▸ **DIRECTIONS FOR THIS TASK**
Repeat each entry exactly; omit all pictures.

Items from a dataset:

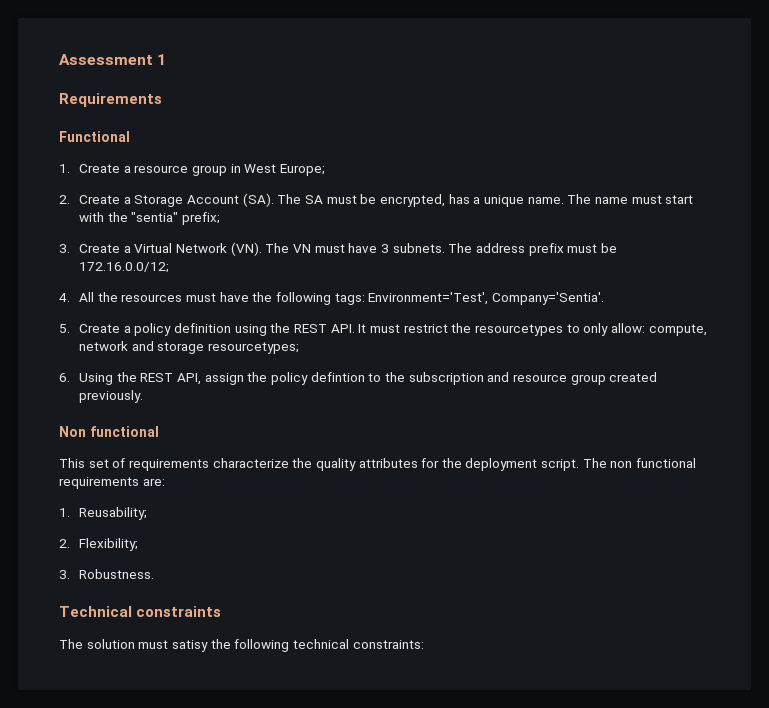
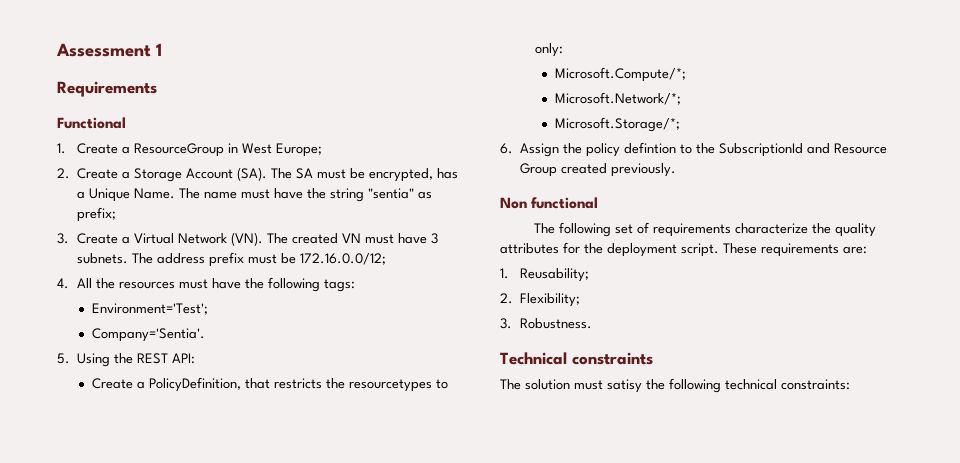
[134,165,228,176] resource group -> [133,143,224,157] ResourceGroup
[483,195,564,207] unique name. -> [89,188,176,202] Unique Name.
[665,195,694,204] [79,212,179,222] start with the "sentia" -> [274,188,433,202] have the string "sentia" as
(290, 248) none -> [291,233,338,244] created
[368,292,489,305] Environment='Test', -> [92,303,209,315] // Environment='Test'; //
[79,323,707,336] [79,341,300,354] [59,372,244,385] Create a policy definition using the REST API. It must restrict the resourcetypes to only allow: compute, network and storage resourcetypes; // 6. Using the REST API, assign -> [77,353,196,367] [92,377,449,392] [535,43,564,57] [554,67,686,82] [554,92,681,105] [554,117,680,132] [500,143,560,157] Using the REST API: // Create a PolicyDefinition, that restricts the resourcetypes to only: // Microsoft.Compute/*; // Microsoft.Network/*; // Microsoft.Storage/*; // 6. Assign
[408,372,606,385] subscription and resource group -> [719,143,888,157] [520,163,558,177] SubscriptionId and Resource Group
[59,458,85,468] This -> [533,222,611,237] The following
[582,458,697,468] The non functional -> [723,243,757,254] These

▸ **SOLUTION TO THIS TASK**
[134,165,228,176] resource group -> [133,143,224,157] ResourceGroup
[483,195,564,207] unique name. -> [89,188,176,202] Unique Name.
[665,195,694,204] [79,212,179,222] start with the "sentia" -> [274,188,433,202] have the string "sentia" as
(290, 248) none -> [291,233,338,244] created
[368,292,489,305] Environment='Test', -> [92,303,209,315] // Environment='Test'; //
[79,323,707,336] [79,341,300,354] [59,372,244,385] Create a policy definition using the REST API. It must restrict the resourcetypes to only allow: compute, network and storage resourcetypes; // 6. Using the REST API, assign -> [77,353,196,367] [92,377,449,392] [535,43,564,57] [554,67,686,82] [554,92,681,105] [554,117,680,132] [500,143,560,157] Using the REST API: // Create a PolicyDefinition, that restricts the resourcetypes to only: // Microsoft.Compute/*; // Microsoft.Network/*; // Microsoft.Storage/*; // 6. Assign
[408,372,606,385] subscription and resource group -> [719,143,888,157] [520,163,558,177] SubscriptionId and Resource Group
[59,458,85,468] This -> [533,222,611,237] The following
[582,458,697,468] The non functional -> [723,243,757,254] These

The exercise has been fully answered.